AHA Tackles Need for Increased CV Prevention in Emerging Adults

The transition from adolescence can bring decreased physical activity, a worse diet, and little focus on overall CV health.

AHA Tackles Need for Increased CV Prevention in Emerging Adults

As the prevalence of cardiovascular disease rises in young adults, clinicians need to shift their focus toward more intentional prevention efforts in those emerging from adolescence, according to a scientific statement from the American Heart Association.

“We’re seeing more chronic conditions manifest in younger populations,” writing committee chair Jewel Scott, PhD, RN (University of South Carolina, Columbia), told TCTMD. “We also know that there are a lot of struggles that emerging adults face that can also intersect with their cardiovascular health, such as mental health struggles, substance use, [and] being able to access the healthcare system.”

As such, “prevention has to begin earlier,” she stressed. “It should start in childhood and adolescence, but there’s something about that transition to fuller independence when we have an opportunity to really home in and motivate people to maintain their cardiovascular health.”

In their paper, published online last month in the Journal of the American Heart Association, Scott and colleagues define emerging adulthood as between ages 18 and 25 years, and sometimes up to age 29. For many, this is an intense time of transition, when health may not be at the forefront.

The authors outline some of the major health challenges for this population, including lifestyle changes related to living away from home for the first time, coming off parental health insurance, the potential for substance abuse, and detrimental effects of social media.

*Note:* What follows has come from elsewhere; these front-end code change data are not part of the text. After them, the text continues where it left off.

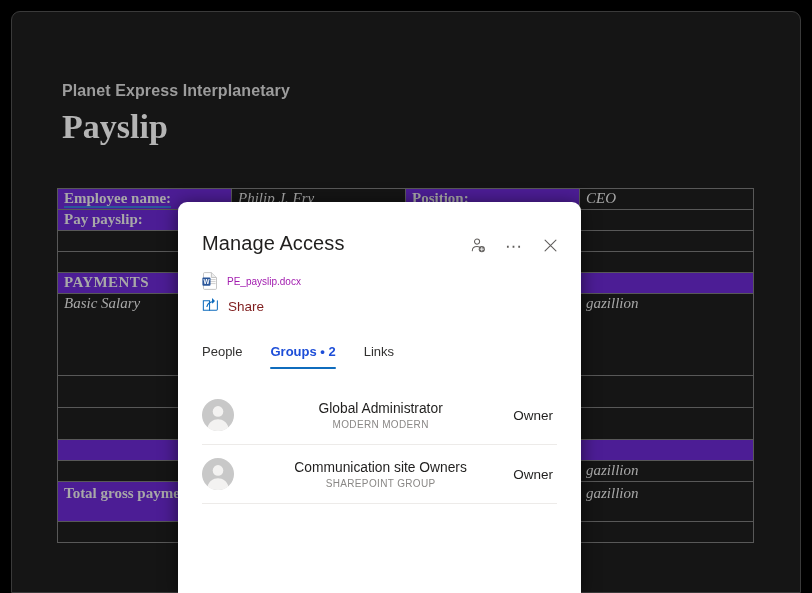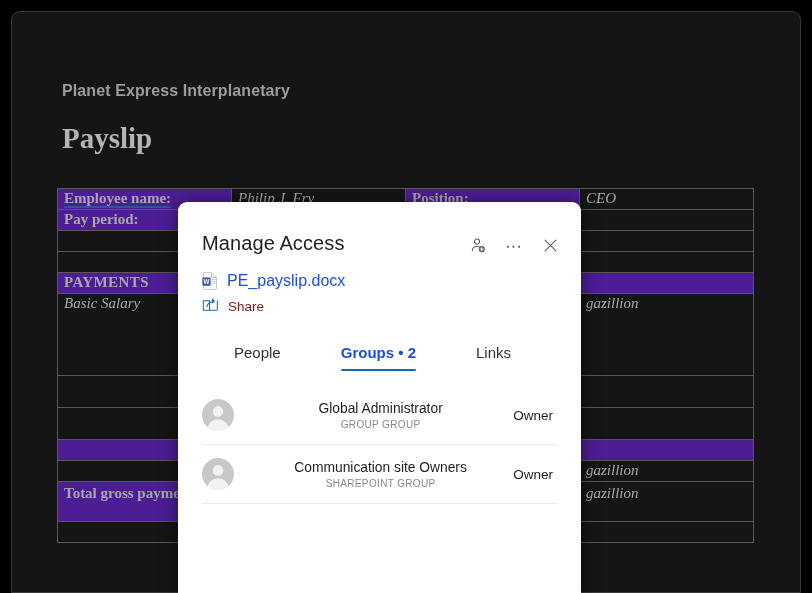--- a/index.html
+++ b/index.html
@@ -45,23 +45,23 @@
     font-family: "Liberation Sans", sans-serif;
     font-size: 16px;
     font-weight: bold;
     color: #9c9c9c;
     letter-spacing: 0.1px;
   }
 
   .doc-title {
     position: absolute;
     left: 50px;
-    top: 110px;
+    top: 96px;
     font-family: "Liberation Serif", serif;
-    font-size: 29px;
+    font-size: 34px;
     font-weight: bold;
     color: #b4b4b4;
   }
 
   
   .payslip-table {
     position: absolute;
     left: 45px;
     top: 176px;
     width: 696px;
@@ -155,22 +155,22 @@
   .file-row {
     position: absolute;
     left: 24px;
     top: 70px;
     display: flex;
     align-items: center;
     gap: 9px;
   }
 
   .file-name {
-    font-size: 16px;
-    color: #1d4ed8;
+    font-size: 10px;
+    color: #a21caf;
   }
 
   .word-icon {
     width: 16px;
     height: 18px;
     position: relative;
     flex: 0 0 auto;
   }
 
   
@@ -194,26 +194,25 @@
     position: absolute;
     left: 24px;
     top: 134px;
     display: flex;
     align-items: flex-end;
     gap: 0px;
   }
 
   .tab {
     padding: 8px 14px 10px 14px;
-    font-size: 15px;
+    font-size: 13px;
     color: #323130;
     cursor: pointer;
     position: relative;
     white-space: nowrap;
-    margin-left: 32px;
   }
   .tab:first-child { padding-left: 0; }
 
   .tab.active {
     font-weight: bold;
     color: #1d4ed8;
   }
 
   .tab.active::after {
     content: "";
@@ -300,21 +299,21 @@
           <col style="width:174px">
         </colgroup>
         <tbody>
             <tr>
               <td class="lbl shade"><span class="underline-blue">Employee name:</span></td>
               <td class="val">Philip J. Fry</td>
               <td class="lbl shade">Position:</td>
               <td class="val">CEO</td>
             </tr>
             <tr>
-              <td class="lbl shade">Pay period:</td>
+              <td class="lbl shade">Pay payslip:</td>
               <td class="empty"></td>
               <td class="empty"></td>
               <td class="empty"></td>
             </tr>
             <tr>
               <td class="empty"></td>
               <td class="empty"></td>
               <td class="empty"></td>
               <td class="empty"></td>
             </tr>
@@ -445,21 +444,21 @@
 
     <div class="list">
         <div class="list-item">
           <span class="avatar"><svg width="32" height="32" viewBox="0 0 32 32">
               <circle cx="16" cy="16" r="16" fill="#c8c8c8"></circle>
               <circle cx="16" cy="12.4" r="5.3" fill="#f3f2f1"></circle>
               <path d="M5.6 28.4c1.3-5.2 5.5-8.2 10.4-8.2s9.1 3 10.4 8.2A16 16 0 0 1 16 32a16 16 0 0 1-10.4-3.6z" fill="#f3f2f1"></path>
             </svg></span>
           <div class="li-texts">
             <div class="li-name">Global Administrator</div>
-            <div class="li-sub">GROUP GROUP</div>
+            <div class="li-sub">MODERN MODERN</div>
           </div>
           <div class="li-role">Owner</div>
         </div>
         <div class="list-item">
           <span class="avatar"><svg width="32" height="32" viewBox="0 0 32 32">
               <circle cx="16" cy="16" r="16" fill="#c8c8c8"></circle>
               <circle cx="16" cy="12.4" r="5.3" fill="#f3f2f1"></circle>
               <path d="M5.6 28.4c1.3-5.2 5.5-8.2 10.4-8.2s9.1 3 10.4 8.2A16 16 0 0 1 16 32a16 16 0 0 1-10.4-3.6z" fill="#f3f2f1"></path>
             </svg></span>
           <div class="li-texts">

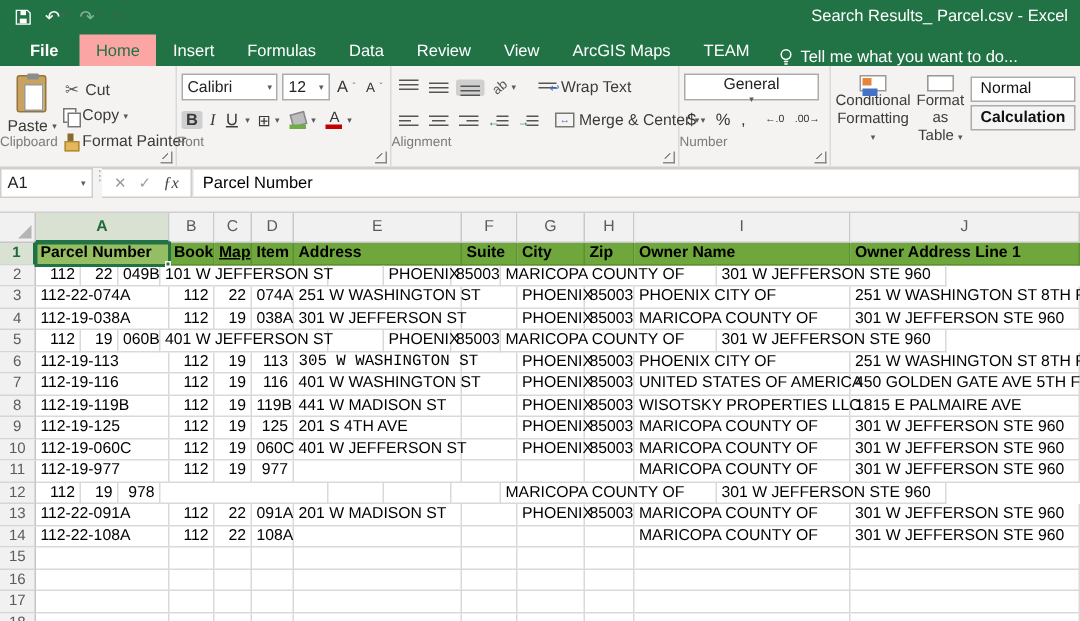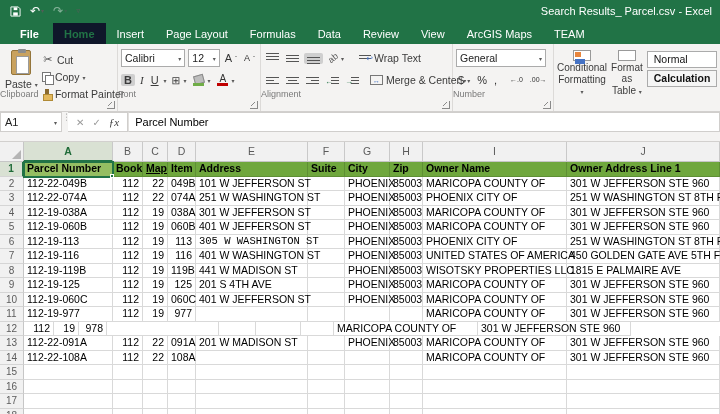--- a/index.html
+++ b/index.html
@@ -11,21 +11,21 @@
   .qat { display:flex; align-items:center; gap:9px; margin-left:10px; }
   .qat .qbtn { color:#fff; font-size:12px; line-height:12px; display:flex; align-items:center; gap:1px; }
   .qat .qbtn .dd { font-size:6px; opacity:.85; }
   .qat .dim { opacity:.45; }
   .win-title { position:absolute; right:8px; top:0; line-height:22px; font-size:11px; color:#fff; white-space:nowrap; }
 
   
   .tabrow { height:22px; background:#217346; display:flex; align-items:flex-end; padding-left:6px; }
   .tab { color:#fff; font-size:11px; padding:5px 11px 4px; white-space:nowrap; }
   .tab.file { font-weight:bold; padding:5px 14px 4px; }
-  .tab.active { background:#0f172a; color:#217346; font-weight:bold; }
+  .tab.active { background:#fca5a5; color:#217346; font-weight:normal; }
   .tellme { color:#fff; display:flex; align-items:center; gap:5px; padding:0 8px; font-size:11px; }
 
   
   .ribbon { height:68px; background:#F4F3F2; border-bottom:1px solid #D2D0CE; display:flex; position:relative; }
   .rgroup { position:relative; border-right:1px solid #DCDAD8; padding:3px 3px 13px; height:100%; flex:none; }
   .rlabel { position:absolute; bottom:12px; left:0; right:0; text-align:left; font-size:9px; color:#7A7A7A; }
   .launcher { position:absolute; right:2px; bottom:2px; width:8px; height:8px; border-right:1px solid #8A8A8A; border-bottom:1px solid #8A8A8A; }
   .launcher::before { content:""; position:absolute; right:2px; bottom:2px; width:4px; height:4px;
       background:linear-gradient(135deg, transparent 44%, #8A8A8A 44%, #8A8A8A 60%, transparent 60%); }
   .btn { display:flex; align-items:center; gap:3px; color:#3B3B3B; font-size:10.5px; padding:1px 2px; white-space:nowrap; }
@@ -74,21 +74,21 @@
   .indent-ic { position:relative; width:13px; height:11px; }
   .indent-ic .bars { position:absolute; right:0; top:0; width:8px; }
   .indent-ic .arr { position:absolute; left:-1px; top:2px; font-size:8px; color:#217346; }
   .wrap-ic { position:relative; width:12px; height:11px; }
   .wrap-ic i { display:block; height:1px; background:#555; margin:2px 0; }
   .wrap-ic .ret { position:absolute; right:-2px; top:1px; font-size:8px; color:#4472C4; }
   .merge-ic { width:13px; height:10px; border:1px solid #777; display:flex; align-items:center; justify-content:center; font-size:7px; color:#4472C4; }
 
   
   .g-num { width:101px; }
-  .c-num { width:90px; }
+  .c-num { width:90px;flex-direction:column; }
   .numsym { font-size:11px; color:#333; }
   .decbtn { font-size:7px; color:#333; line-height:8px; text-align:center; }
 
   
   .g-styles { flex:1; display:flex; gap:4px; overflow:hidden; }
   .bigbtn { display:flex; flex-direction:column; align-items:center; gap:1px; padding-top:3px; width:62px; font-size:10px; color:#3b3b3b; line-height:11px; text-align:center; }
   .cf-ic { width:18px; height:16px; position:relative; background:#fff; border:1px solid #999; }
   .cf-ic::before { content:""; position:absolute; left:1px; top:1px; width:6px; height:5px; background:#E8853D; }
   .cf-ic::after { content:""; position:absolute; left:1px; top:8px; width:10px; height:5px; background:#4472C4; }
   .fat-ic { width:18px; height:14px; border:1px solid #999;
@@ -146,27 +146,33 @@
         <span class="dd" style="font-size:8px;">▿</span>
       </span>
   </div>
   <span class="win-title">Search Results_ Parcel.csv - Excel</span>
 </div>
 
 <div class="tabrow">
   <span class="tab file">File</span>
   <span class="tab active">Home</span>
   <span class="tab">Insert</span>
-  <span class="tab">Page Layout</span>
   <span class="tab">Formulas</span>
   <span class="tab">Data</span>
   <span class="tab">Review</span>
   <span class="tab">View</span>
   <span class="tab">ArcGIS Maps</span>
   <span class="tab">TEAM</span>
+  <span class="tellme">
+    <svg width="10" height="12" viewBox="0 0 10 12">
+        <circle cx="5" cy="4.4" r="3.2" fill="none" stroke="#fff"></circle>
+        <path d="M3.6 9h2.8M3.9 10.6h2.2" stroke="#fff" stroke-width="1"></path>
+      </svg>
+    <span>Tell me what you want to do...</span>
+  </span>
 </div>
 
 <div class="ribbon">
 
   <div class="rgroup g-clip">
     <div class="paste-big">
       <span class="paste-icon"></span>
       <span class="btn">
           <span>Paste</span>
           <span class="dd">▾</span>
@@ -408,21 +414,20 @@
         <div class="cell hdrcell" style="width: 28px;"><span>Item</span></div>
         <div class="cell hdrcell" style="width: 112px;"><span>Address</span></div>
         <div class="cell hdrcell" style="width: 37px;"><span>Suite</span></div>
         <div class="cell hdrcell" style="width: 45px;"><span>City</span></div>
         <div class="cell hdrcell" style="width: 33px;"><span>Zip</span></div>
         <div class="cell hdrcell" style="width: 144px;"><span>Owner Name</span></div>
         <div class="cell hdrcell" style="width: 153px;"><span>Owner Address Line 1</span></div>
       </div>
       <div class="gridrow">
         <div class="rowhead">2</div>
-        <div class="cell" style="width: 89px;"><span>112-22-049B</span></div>
         <div class="cell num" style="width: 30px;"><span>112</span></div>
         <div class="cell num" style="width: 25px;"><span>22</span></div>
         <div class="cell" style="width: 28px;"><span>049B</span></div>
         <div class="cell" style="width: 112px;"><span>101 W JEFFERSON ST</span></div>
         <div class="cell" style="width: 37px;"><span></span></div>
         <div class="cell" style="width: 45px;"><span>PHOENIX</span></div>
         <div class="cell num" style="width: 33px;"><span>85003</span></div>
         <div class="cell" style="width: 144px;"><span>MARICOPA COUNTY OF</span></div>
         <div class="cell" style="width: 153px;"><span>301 W JEFFERSON STE 960</span></div>
       </div>
@@ -447,21 +452,20 @@
         <div class="cell" style="width: 28px;"><span>038A</span></div>
         <div class="cell" style="width: 112px;"><span>301 W JEFFERSON ST</span></div>
         <div class="cell" style="width: 37px;"><span></span></div>
         <div class="cell" style="width: 45px;"><span>PHOENIX</span></div>
         <div class="cell num" style="width: 33px;"><span>85003</span></div>
         <div class="cell" style="width: 144px;"><span>MARICOPA COUNTY OF</span></div>
         <div class="cell" style="width: 153px;"><span>301 W JEFFERSON STE 960</span></div>
       </div>
       <div class="gridrow">
         <div class="rowhead">5</div>
-        <div class="cell" style="width: 89px;"><span>112-19-060B</span></div>
         <div class="cell num" style="width: 30px;"><span>112</span></div>
         <div class="cell num" style="width: 25px;"><span>19</span></div>
         <div class="cell" style="width: 28px;"><span>060B</span></div>
         <div class="cell" style="width: 112px;"><span>401 W JEFFERSON ST</span></div>
         <div class="cell" style="width: 37px;"><span></span></div>
         <div class="cell" style="width: 45px;"><span>PHOENIX</span></div>
         <div class="cell num" style="width: 33px;"><span>85003</span></div>
         <div class="cell" style="width: 144px;"><span>MARICOPA COUNTY OF</span></div>
         <div class="cell" style="width: 153px;"><span>301 W JEFFERSON STE 960</span></div>
       </div>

There are population-level risk factors that begin to emerge during this transition, they add, such as early-onset hypertension in African Americans, as seen in the longitudinal CARDIA study.

Risk factor screening protocols are not universally agreed upon, but the paper suggests metrics for investigating for hypertension, obesity, hyperlipidemia, and diabetes based on current prevalence. It also emphasizes the importance of diet, physical activity, tobacco use, and sleep and how to put these lifestyle factors into context based on social and developmental factors, as well as the potential barriers, for those emerging from adolescence.

For those who do make it in to see the doctor, Scott noted that “cardiovascular health at this age is often overlooked.” She’d like to see change in this regard, as well as the creation of new public health programs to help address this treatment gap.

One idea would be to make sure that their health insurance includes telehealth, Scott suggested. “Being able to take healthcare to them could be really meaningful,” she said.

Additionally, Scott would like to see more large campaigns designed to increase physical activity, which naturally tends to drop off after adolescence, and expand access to healthy food. Improving preconception health will also have ripple effects to future generations, she added.

“There are opportunities to create some really innovative healthcare delivery models that would focus on emerging adults,” Scott said.

Disclosures
  • Scott reports receiving research grants from the National Institutes of Health.